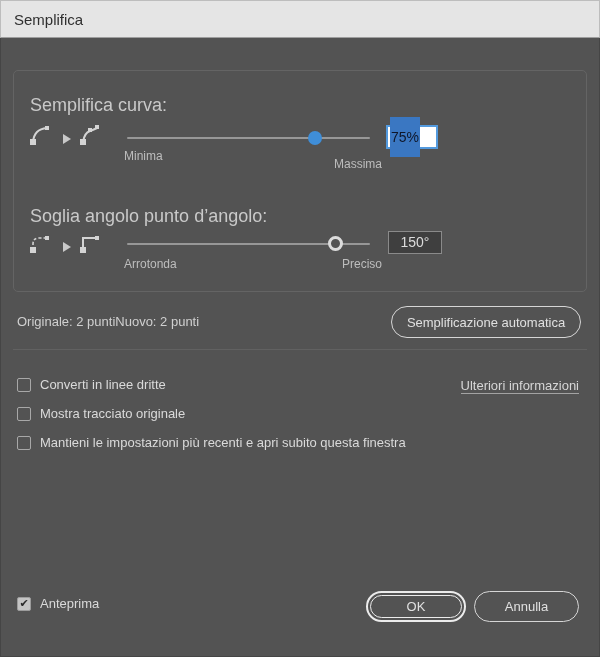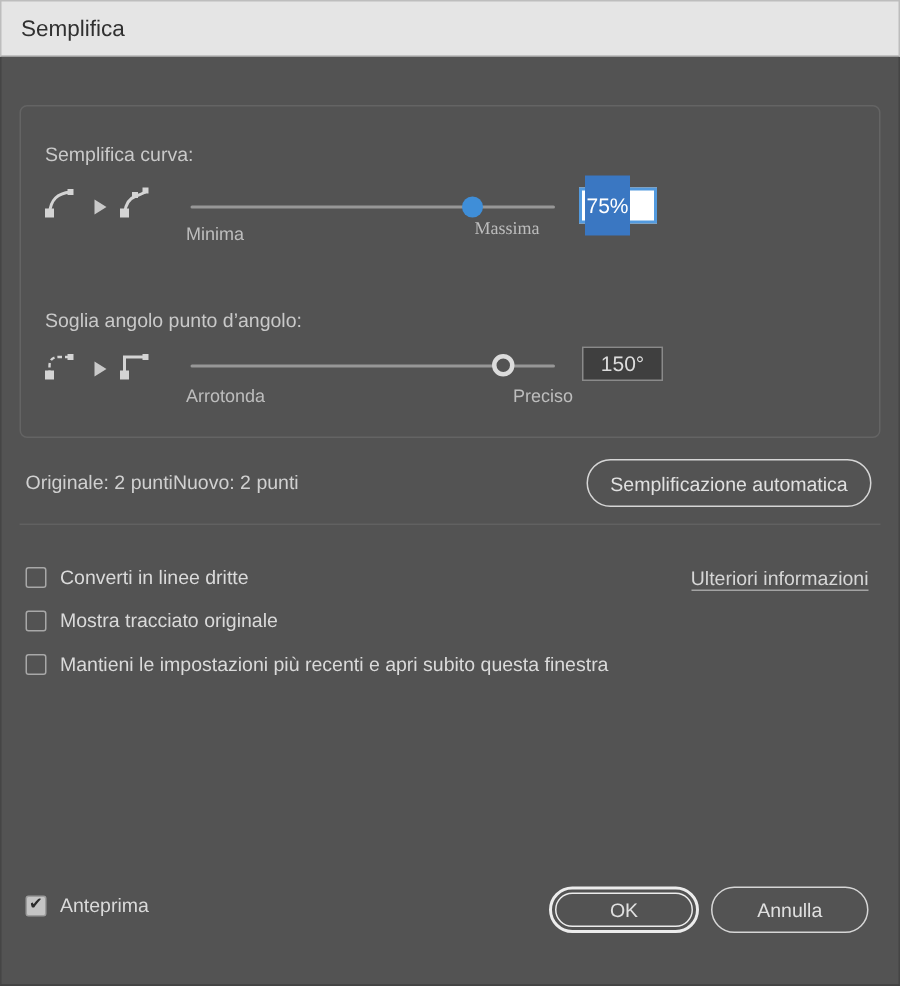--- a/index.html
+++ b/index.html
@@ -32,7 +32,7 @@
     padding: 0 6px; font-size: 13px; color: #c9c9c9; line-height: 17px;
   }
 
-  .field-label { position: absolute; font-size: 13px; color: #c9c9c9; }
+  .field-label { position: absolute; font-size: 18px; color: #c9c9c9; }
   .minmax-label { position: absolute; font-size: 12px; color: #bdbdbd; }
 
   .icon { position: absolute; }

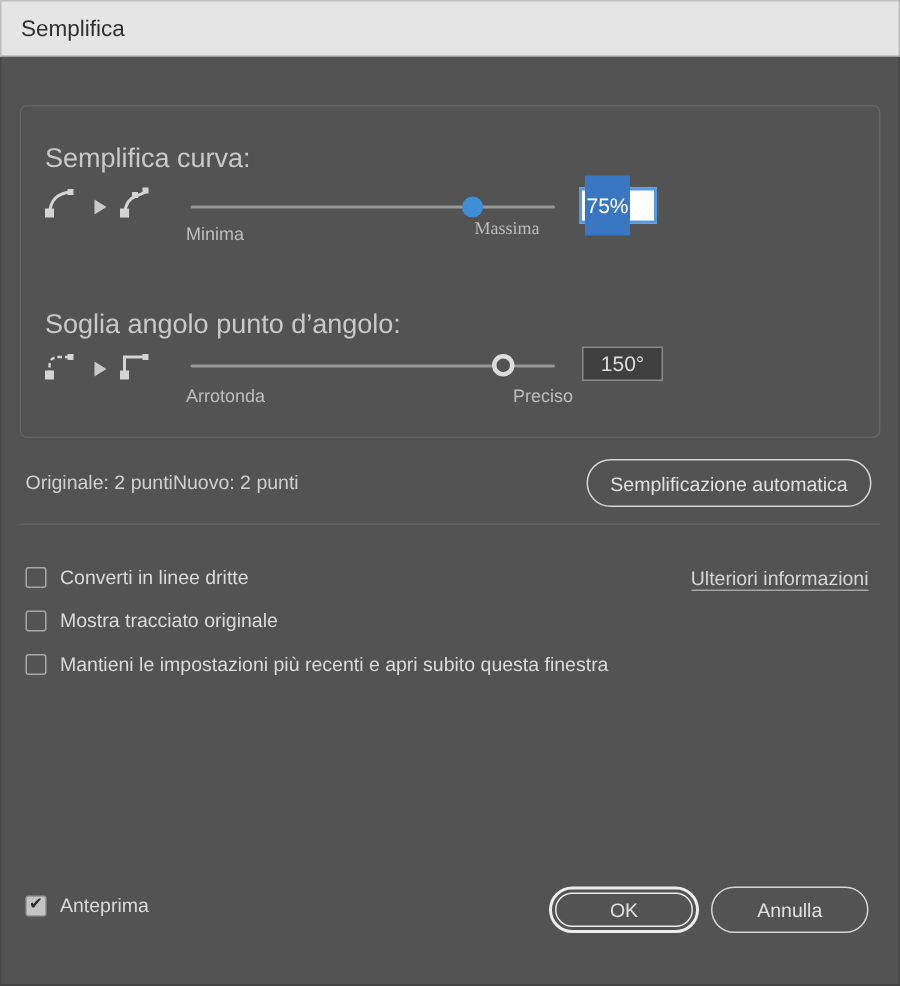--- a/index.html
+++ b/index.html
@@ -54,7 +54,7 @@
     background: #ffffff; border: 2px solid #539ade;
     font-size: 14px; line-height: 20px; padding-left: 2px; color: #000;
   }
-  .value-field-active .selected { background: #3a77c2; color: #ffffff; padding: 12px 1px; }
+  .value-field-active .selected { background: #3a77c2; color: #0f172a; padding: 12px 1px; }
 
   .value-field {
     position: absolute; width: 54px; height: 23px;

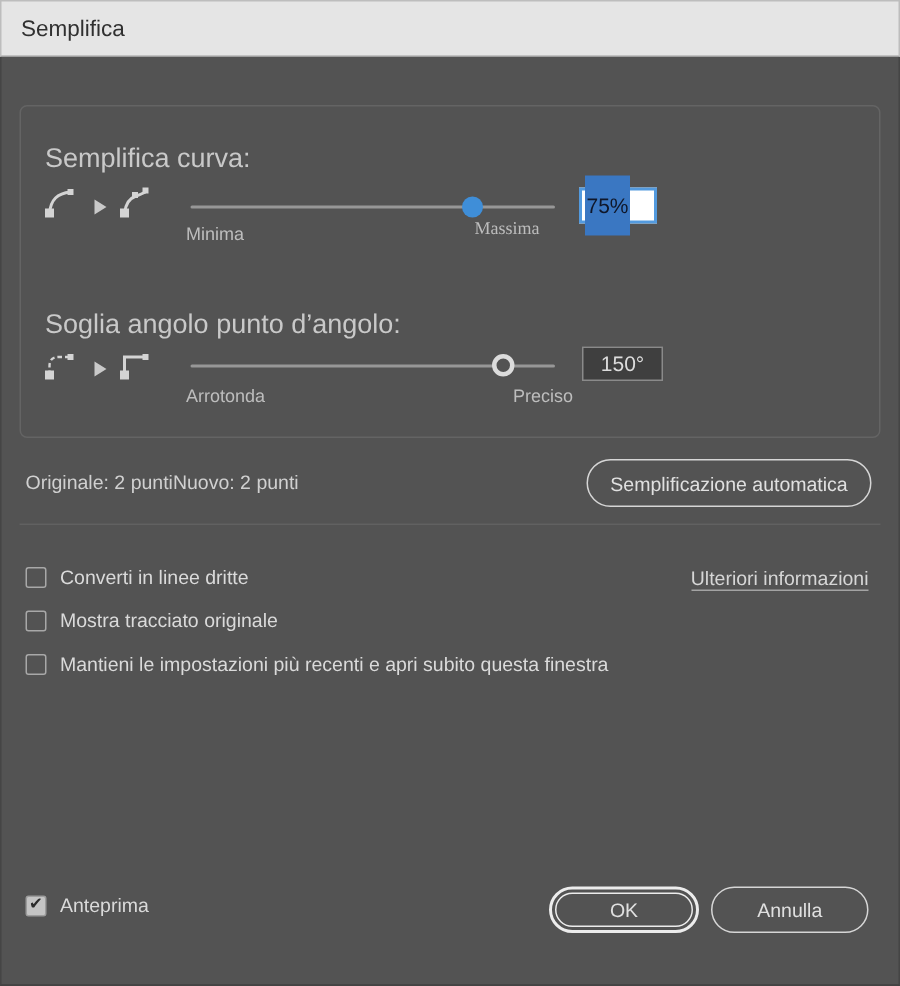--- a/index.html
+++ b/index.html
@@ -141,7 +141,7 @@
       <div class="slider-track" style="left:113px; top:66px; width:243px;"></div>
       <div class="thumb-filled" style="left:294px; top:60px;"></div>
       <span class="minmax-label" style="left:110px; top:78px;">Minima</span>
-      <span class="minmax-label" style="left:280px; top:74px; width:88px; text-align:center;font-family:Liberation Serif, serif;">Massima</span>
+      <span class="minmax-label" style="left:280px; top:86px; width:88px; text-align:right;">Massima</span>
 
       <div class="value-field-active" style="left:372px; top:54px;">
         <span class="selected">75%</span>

* * *

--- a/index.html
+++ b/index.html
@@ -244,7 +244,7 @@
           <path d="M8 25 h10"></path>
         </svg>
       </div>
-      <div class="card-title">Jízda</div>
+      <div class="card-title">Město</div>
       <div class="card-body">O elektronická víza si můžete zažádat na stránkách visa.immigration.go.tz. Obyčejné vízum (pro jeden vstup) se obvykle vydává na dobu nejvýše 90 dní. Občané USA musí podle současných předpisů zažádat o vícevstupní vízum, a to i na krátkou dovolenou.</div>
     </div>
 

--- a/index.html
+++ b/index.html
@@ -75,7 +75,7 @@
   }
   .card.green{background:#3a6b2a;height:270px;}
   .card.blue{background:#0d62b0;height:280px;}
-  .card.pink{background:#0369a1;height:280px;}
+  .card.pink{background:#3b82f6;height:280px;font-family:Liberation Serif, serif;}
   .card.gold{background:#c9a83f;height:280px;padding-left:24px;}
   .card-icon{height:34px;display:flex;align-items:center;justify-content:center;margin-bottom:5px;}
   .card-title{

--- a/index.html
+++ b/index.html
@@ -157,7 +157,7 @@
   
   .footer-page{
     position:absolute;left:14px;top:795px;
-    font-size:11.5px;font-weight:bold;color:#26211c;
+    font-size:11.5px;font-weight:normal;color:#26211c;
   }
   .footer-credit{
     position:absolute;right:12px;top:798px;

* * *

> _What this task involves_:
Search the entries for the string "title" and copy each line where it occurs.

> _Task output_:
-      <div class="card-title">Jízda</div>
+      <div class="card-title">Město</div>
   .card-title{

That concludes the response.